CITI- It is also illegal to “pre announce” earnings in this manner


So why did Citigroup do it?

That’s easy….next week starts the Stock Black-out Period for most of the financial institutions before their 1st quarter earnings release. During the black-out period company employees are not allowed to trade (or dump) their own stock until after their earnings release. With the banking sector about to implode any day this will be the insiders last gasp at cashing out.

This Citgroup “release” is the biggest farce since Bear and Lehman said they didn’t need any new capital. It is also illegal to “pre announce” earnings in this manner and has set up Citigroup to be pummeled with lawsuits if the tide turns for them in March. Did you notice that the news said the earnings excluded one-time charges?

“Pandit declined to say how large credit losses and other one-time items have been that would at least partially offset profit.”

The latest housing decline has pummeled the value of Mortgage Backed Securities…are they not counting these? How many Credit Default Swaps did they have riding on GM? GM has already stated that they will run out of cash in March and it has already been agreed that a bankruptcy would be the likely outcome. For years GM has been the poster child for CDS bets with estimates running in the multi $TRILLIONS of bets placed on GM. Counterparty failures are already stressing the derivatives market but a GM failure will surely set off the Weapon Of Mass Financial Destruction blowing the big banks out of the water.

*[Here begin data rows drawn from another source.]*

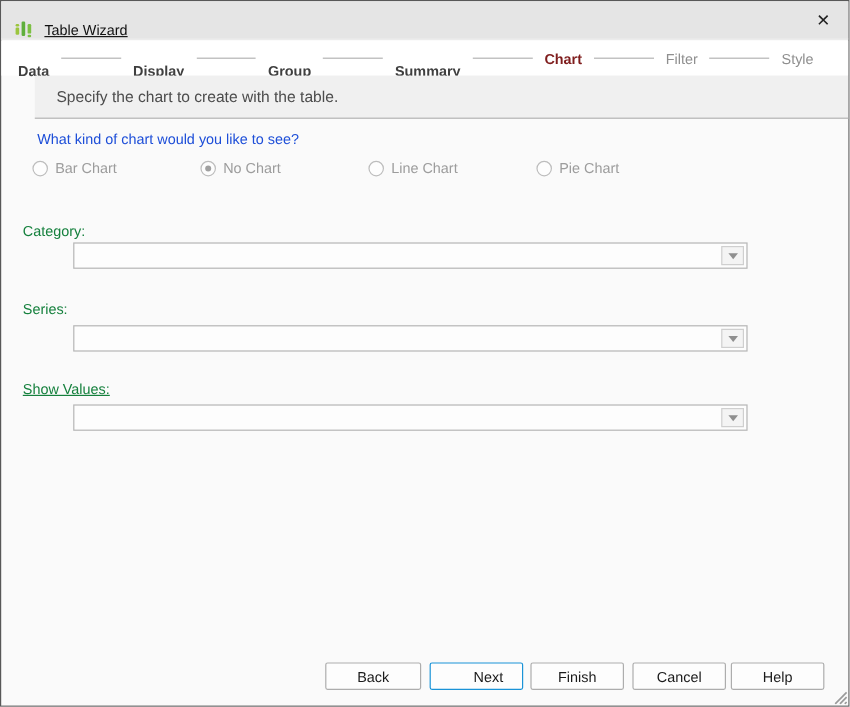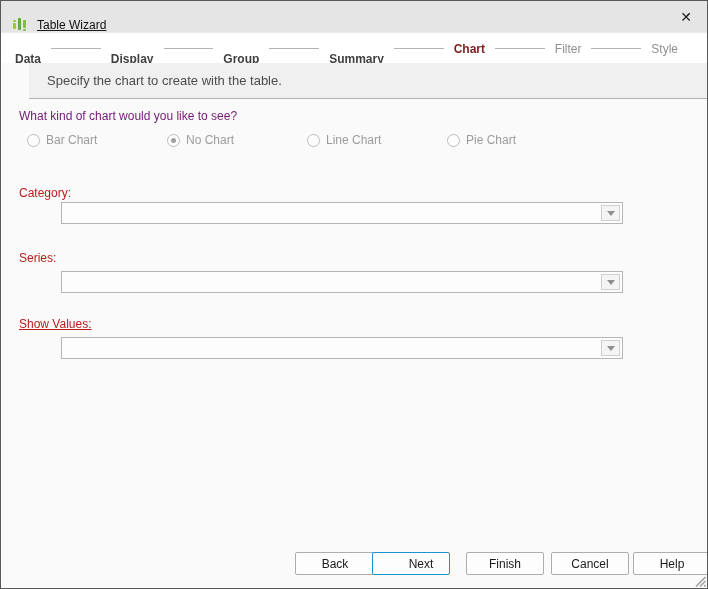"What kind of chart would" .question { color: #701a75 -> #1d4ed8; left: 18px -> 30px }
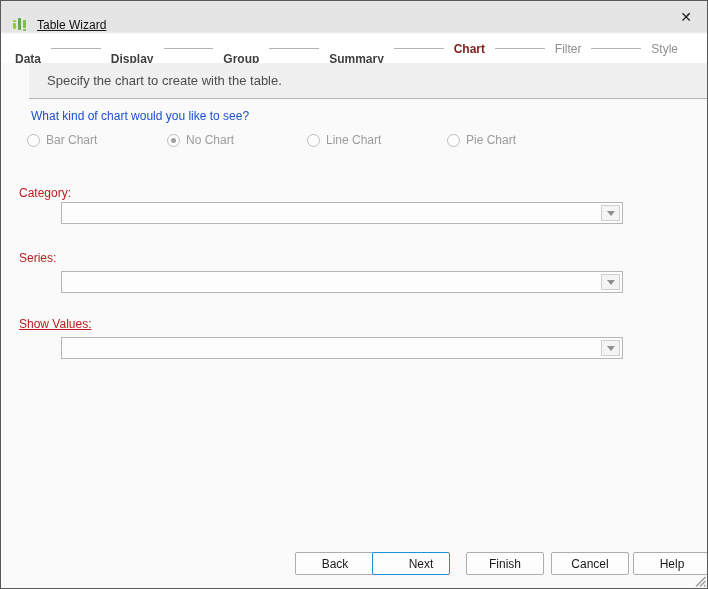"Category:" .field-label { color: #b91c1c -> #15803d }
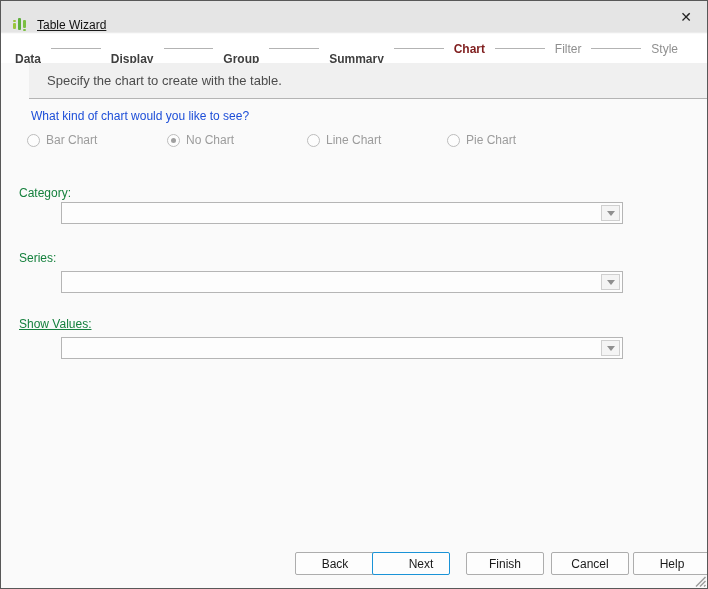"Back" .btn { margin-left: 24px -> none }
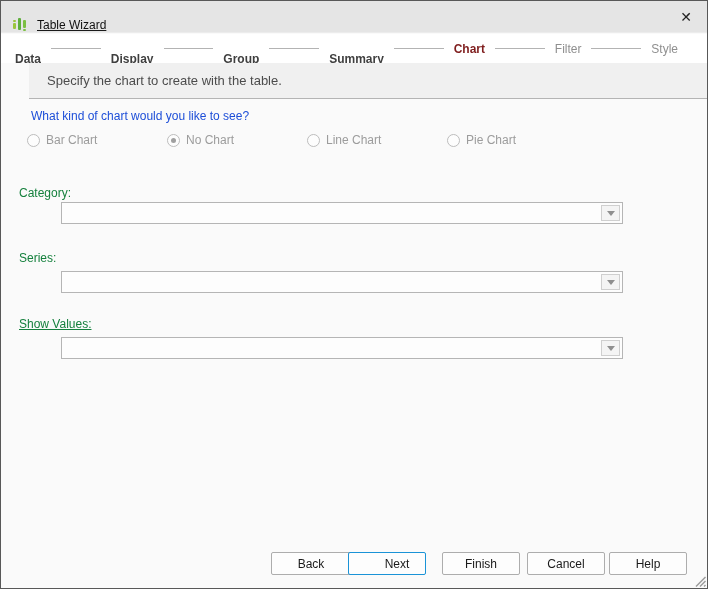"Next" #btn-next { left: 347px -> 357px }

http://goldtent.net/wp_gold/2009/03...legal-to-pre-announce-earnings-in-this-manner

So NOW is the time to short. Short all of them, and you might just make a fortune.
 
So NOW is the time to short. Short all of them, and you might just make a fortune.

And if Mark-to-Market is tweaked allowing for readjustments? Any trend in the market started by the mark-to-market adjustment may just be allowed to continue upward despite the obvious recooking on the books.
 
And if Mark-to-Market is tweaked allowing for readjustments? Any trend in the market started by the mark-to-market adjustment may just be allowed to continue upward despite the obvious recooking on the books.

Mark to market *is* an accounting adjustment.

But this is interesting: This guy is saying that AIG was funneling cash to the banks to make them look profitable.

http://zerohedge.blogspot.com/2009/03/exclusive-aig-was-responsible-for-banks.html


During Jan/Feb AIG would call up and just ask for complete unwind prices from the credit desk in the relevant jurisdiction. These were not single deal unwinds as are typically more price transparent - these were whole portfolio unwinds. The size of these unwinds were enormous, the quotes I have heard were "we have never done as big or as profitable trades - ever".

As these trades are unwound, the correlation desk needs to unwind the single name risk through the single name desks - effectively the AIG-FP unwinds caused massive single name protection buying. This caused single name credit to massively underperform equities - run a chart from say last September to current of say S&P 500 and Itraxx - credit has underperformed massively. This is largely due to AIG-FP unwinds.

I can only guess/extrapolate what sort of PnL this put into the major global banks (both correlation and single names desks) during this period. Allowing for significant reserve release and trade PnL, I think for the big correlation players this could have easily been US$1-2bn per bank in this period."